→ EXERCISE
Write only the number of lines in the entries below that contain the string "left".

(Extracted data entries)
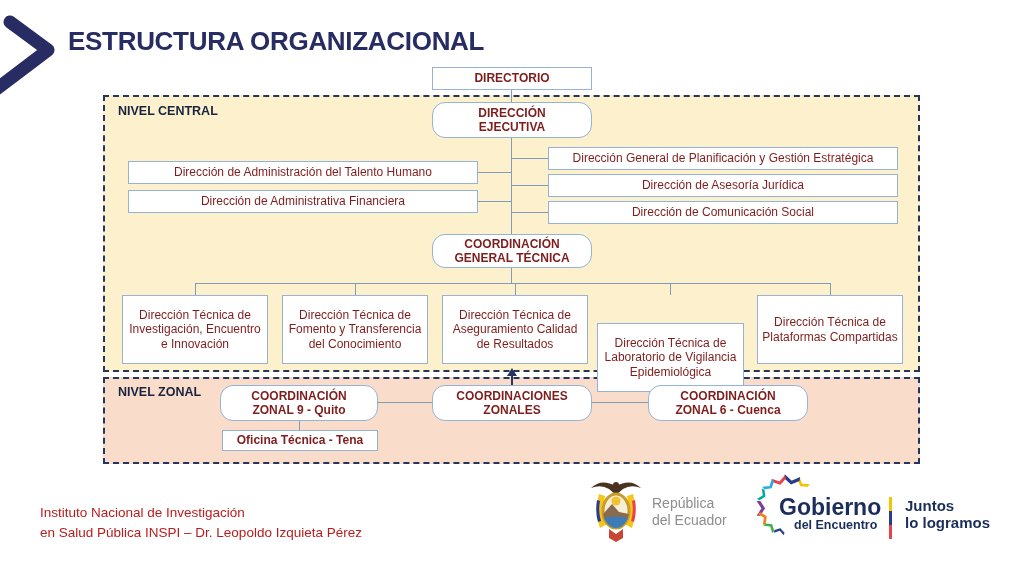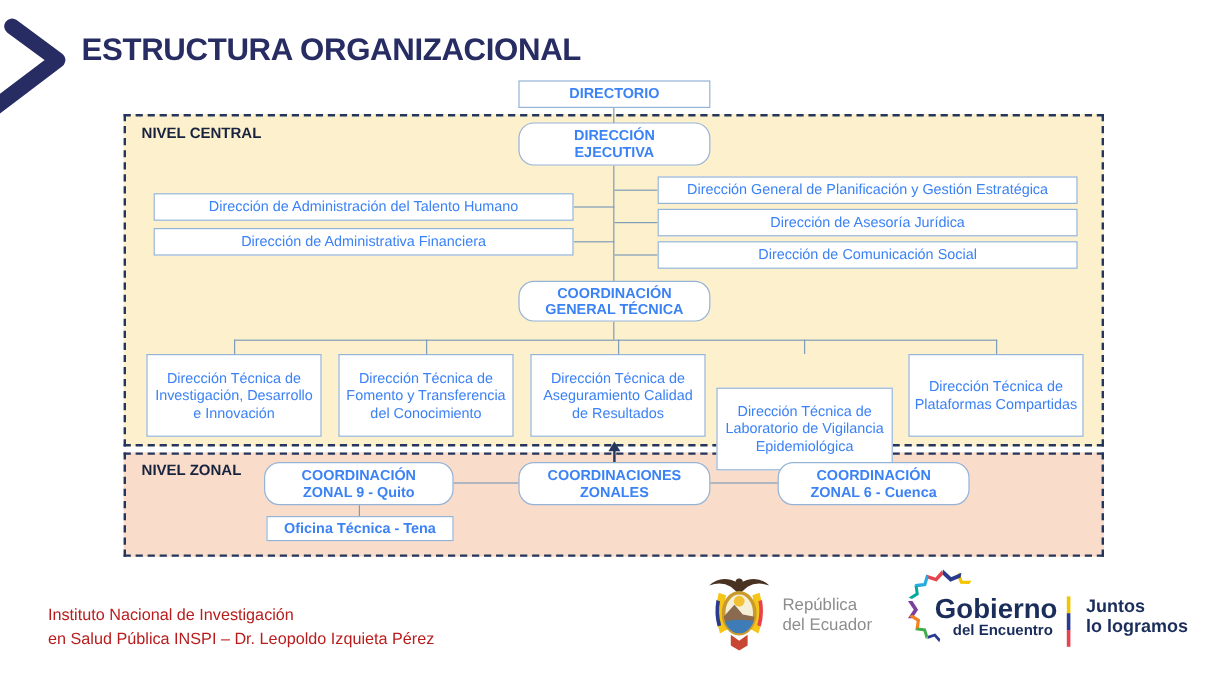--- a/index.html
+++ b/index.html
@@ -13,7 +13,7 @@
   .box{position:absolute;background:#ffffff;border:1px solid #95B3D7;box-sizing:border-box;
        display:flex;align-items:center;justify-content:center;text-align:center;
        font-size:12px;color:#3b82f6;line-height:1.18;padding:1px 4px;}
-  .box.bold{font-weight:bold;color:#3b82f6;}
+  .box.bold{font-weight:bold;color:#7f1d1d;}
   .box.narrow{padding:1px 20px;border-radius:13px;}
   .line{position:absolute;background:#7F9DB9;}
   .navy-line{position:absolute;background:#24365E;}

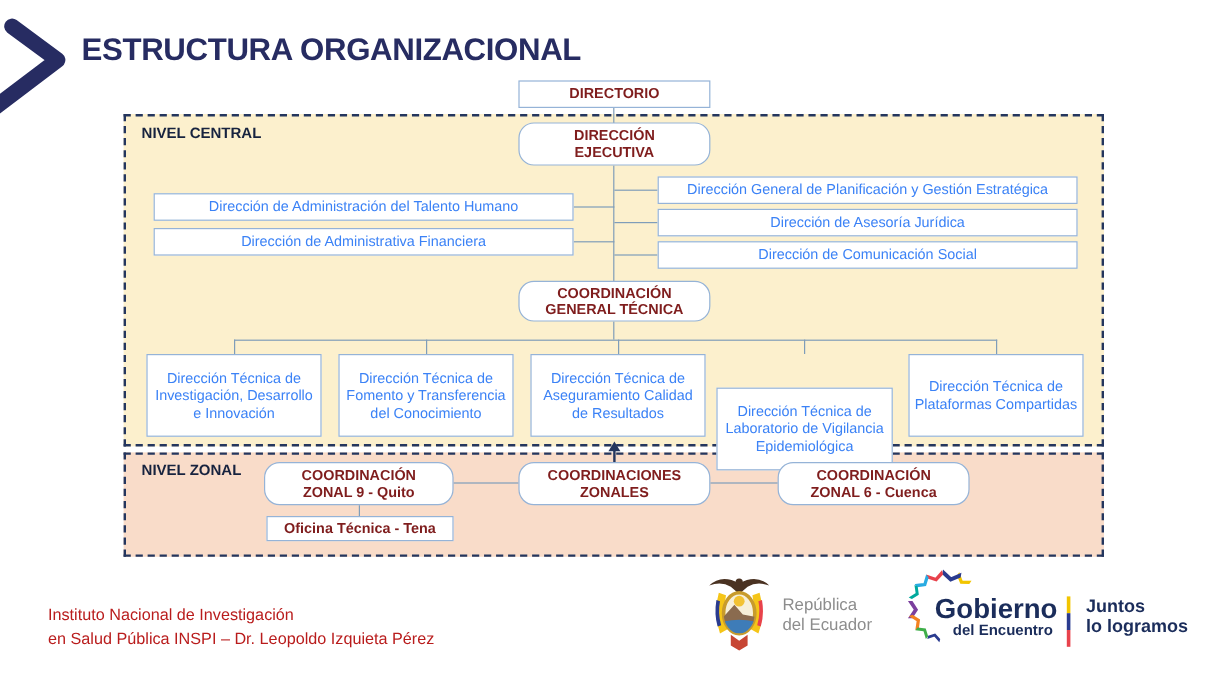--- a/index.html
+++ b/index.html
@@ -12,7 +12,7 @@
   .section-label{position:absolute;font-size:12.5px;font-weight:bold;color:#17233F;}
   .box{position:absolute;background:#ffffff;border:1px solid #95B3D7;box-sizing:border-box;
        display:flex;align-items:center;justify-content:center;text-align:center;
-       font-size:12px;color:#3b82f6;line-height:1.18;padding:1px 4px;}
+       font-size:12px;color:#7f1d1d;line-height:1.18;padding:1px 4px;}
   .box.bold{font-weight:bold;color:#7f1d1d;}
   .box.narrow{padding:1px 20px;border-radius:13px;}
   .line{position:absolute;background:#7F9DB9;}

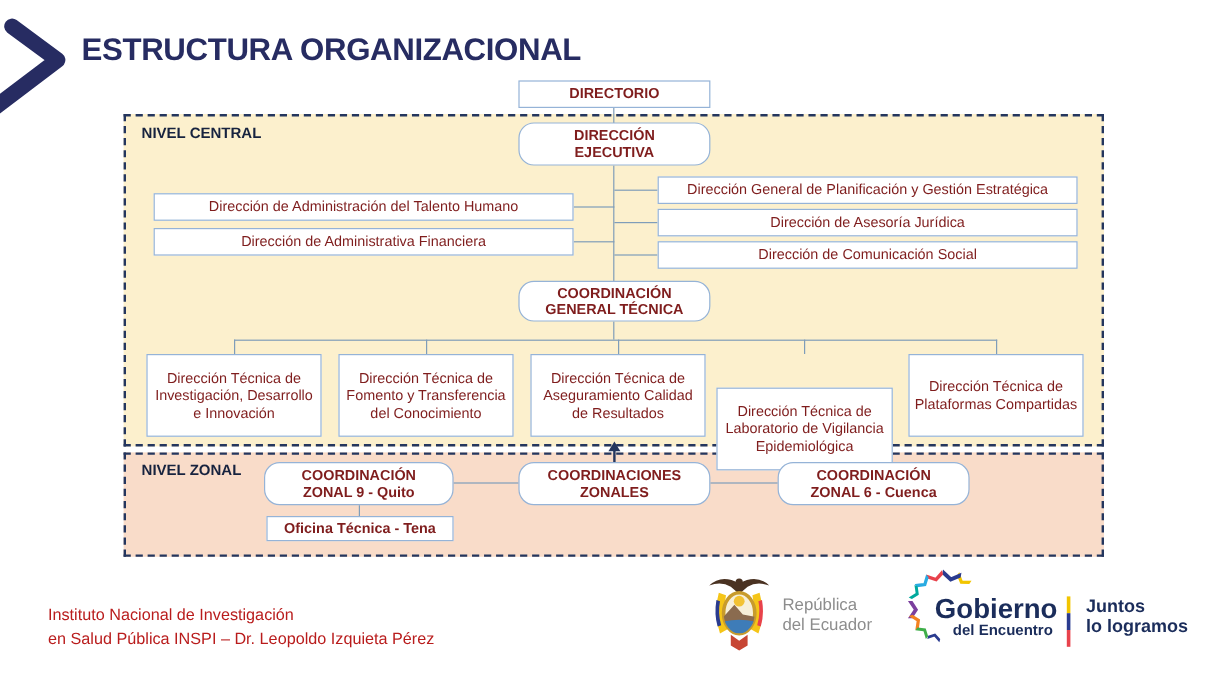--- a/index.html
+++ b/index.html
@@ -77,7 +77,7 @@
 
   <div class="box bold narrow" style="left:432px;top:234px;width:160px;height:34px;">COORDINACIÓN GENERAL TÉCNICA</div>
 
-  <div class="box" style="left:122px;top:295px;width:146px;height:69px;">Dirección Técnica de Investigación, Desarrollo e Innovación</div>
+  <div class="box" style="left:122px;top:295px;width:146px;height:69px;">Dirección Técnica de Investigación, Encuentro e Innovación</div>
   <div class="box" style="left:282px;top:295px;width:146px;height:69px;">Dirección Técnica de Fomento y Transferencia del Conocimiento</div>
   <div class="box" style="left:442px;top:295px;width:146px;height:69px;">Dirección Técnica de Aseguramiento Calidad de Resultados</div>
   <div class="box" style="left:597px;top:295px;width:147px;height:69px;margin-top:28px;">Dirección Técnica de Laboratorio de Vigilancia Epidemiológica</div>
--
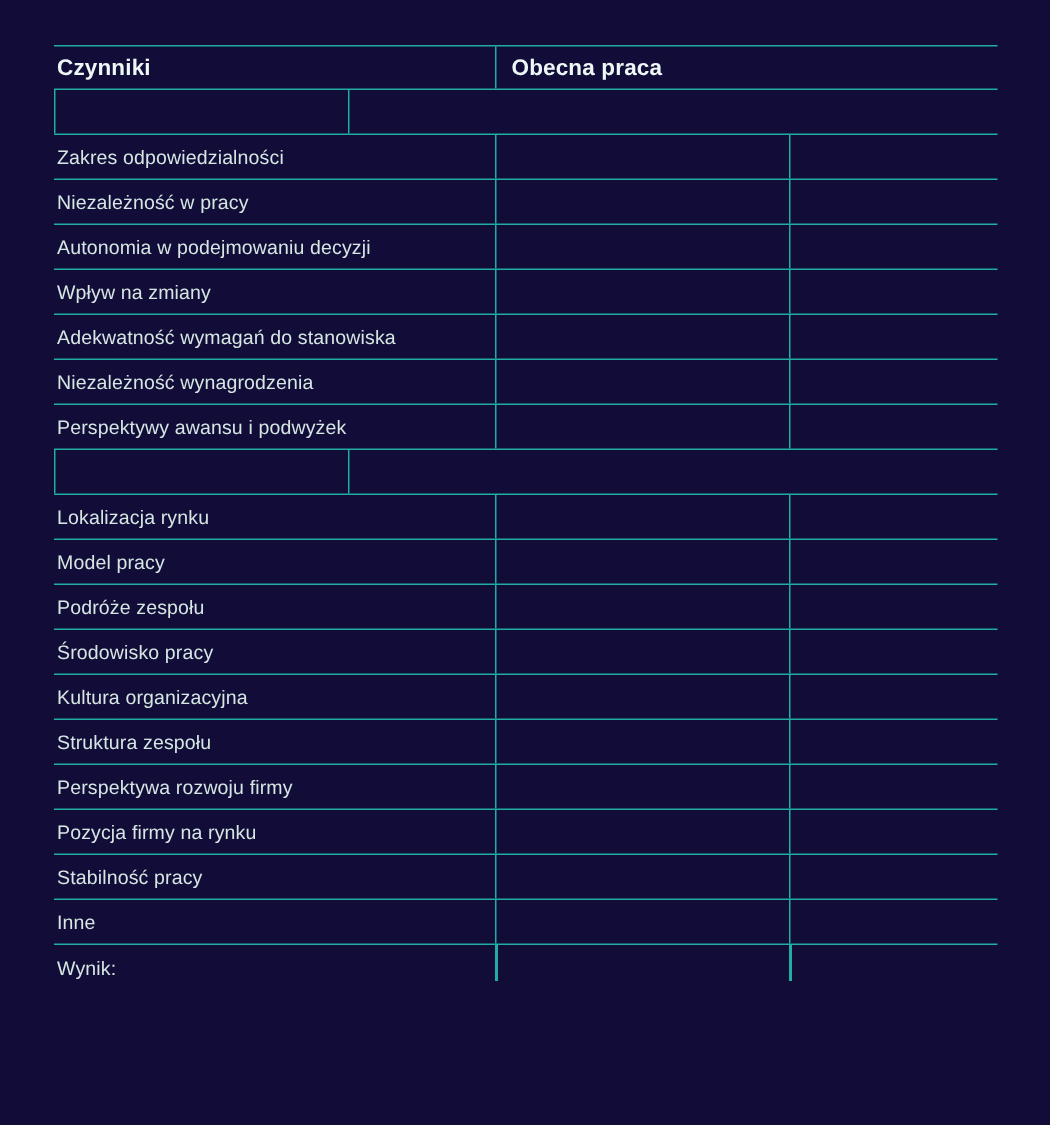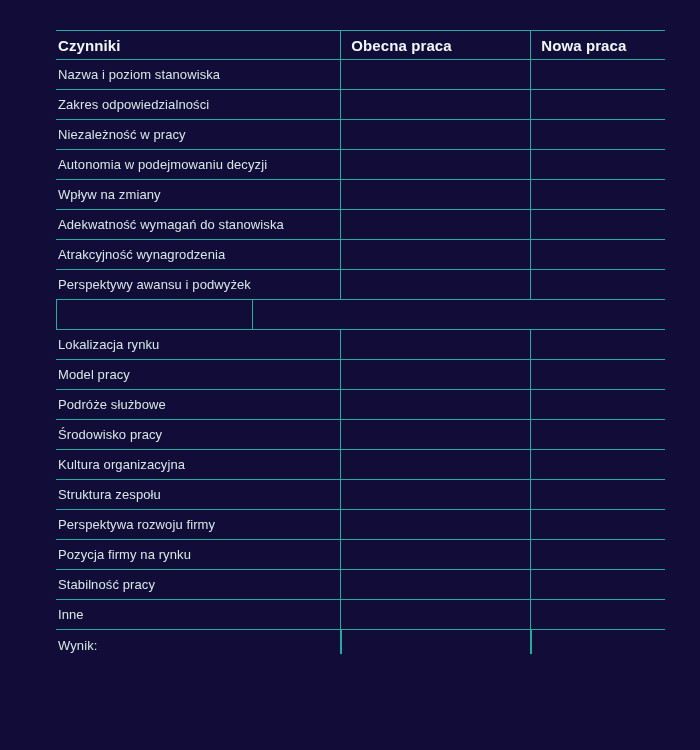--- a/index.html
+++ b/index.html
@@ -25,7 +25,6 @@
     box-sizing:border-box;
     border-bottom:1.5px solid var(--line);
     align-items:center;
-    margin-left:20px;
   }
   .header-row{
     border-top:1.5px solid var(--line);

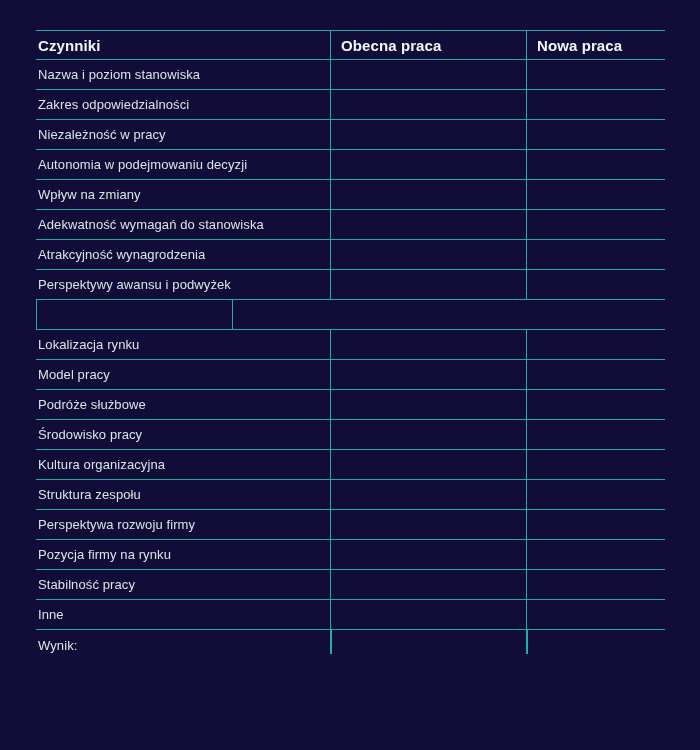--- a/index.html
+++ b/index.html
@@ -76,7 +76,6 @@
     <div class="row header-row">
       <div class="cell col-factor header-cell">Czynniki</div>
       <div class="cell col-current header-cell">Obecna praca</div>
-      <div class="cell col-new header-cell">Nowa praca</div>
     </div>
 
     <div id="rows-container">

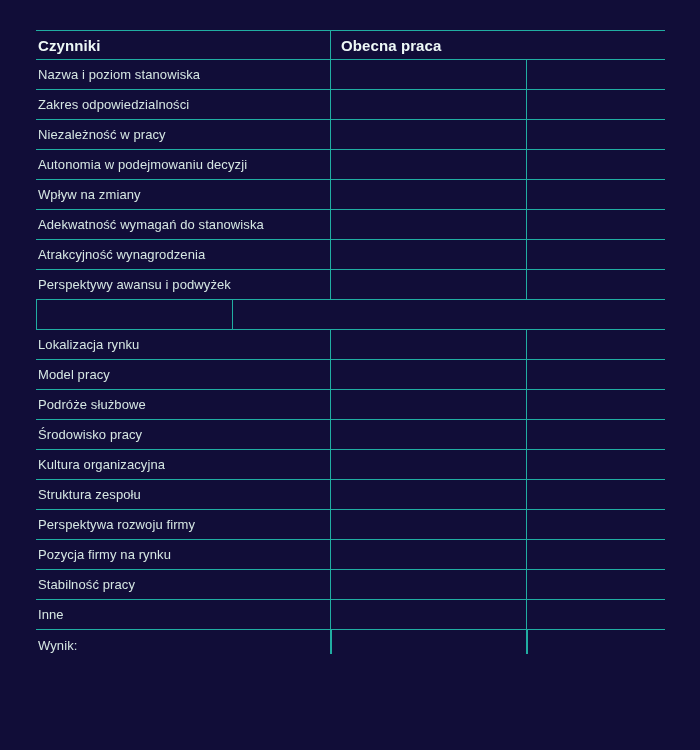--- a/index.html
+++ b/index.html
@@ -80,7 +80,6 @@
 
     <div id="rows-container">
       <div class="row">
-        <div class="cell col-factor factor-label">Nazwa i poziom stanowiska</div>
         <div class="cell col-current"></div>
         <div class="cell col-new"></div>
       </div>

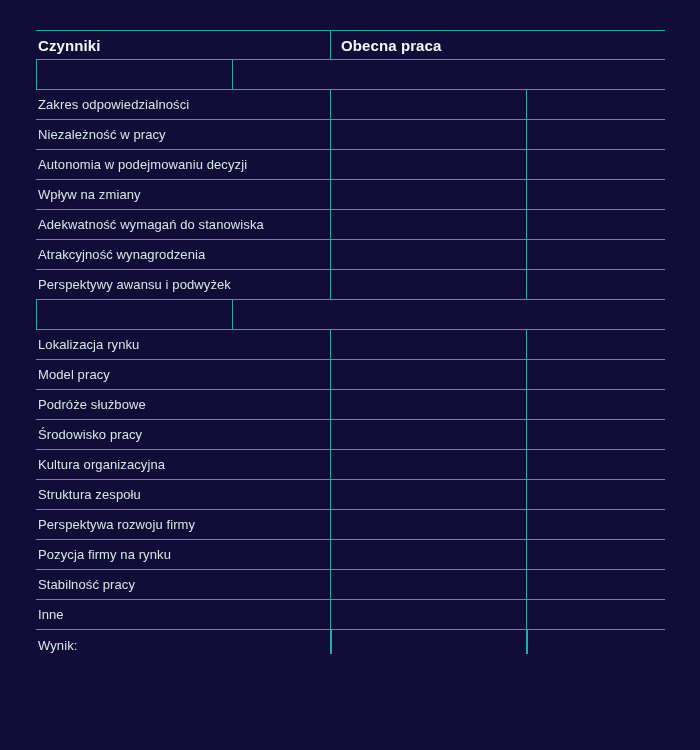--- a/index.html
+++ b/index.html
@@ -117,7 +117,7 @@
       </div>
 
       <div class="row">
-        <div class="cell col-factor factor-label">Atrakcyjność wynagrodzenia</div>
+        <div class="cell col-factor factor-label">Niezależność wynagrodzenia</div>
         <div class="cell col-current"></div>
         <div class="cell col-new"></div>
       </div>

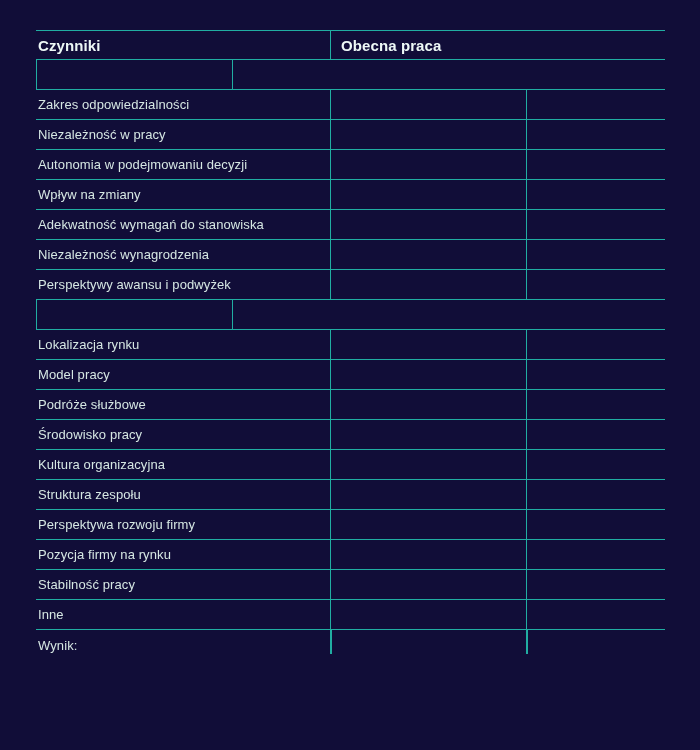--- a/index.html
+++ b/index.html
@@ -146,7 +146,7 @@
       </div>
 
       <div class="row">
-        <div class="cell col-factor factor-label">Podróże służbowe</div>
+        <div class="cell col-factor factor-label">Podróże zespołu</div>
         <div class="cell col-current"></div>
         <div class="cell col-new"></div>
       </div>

→ WRITTEN RESPONSE
7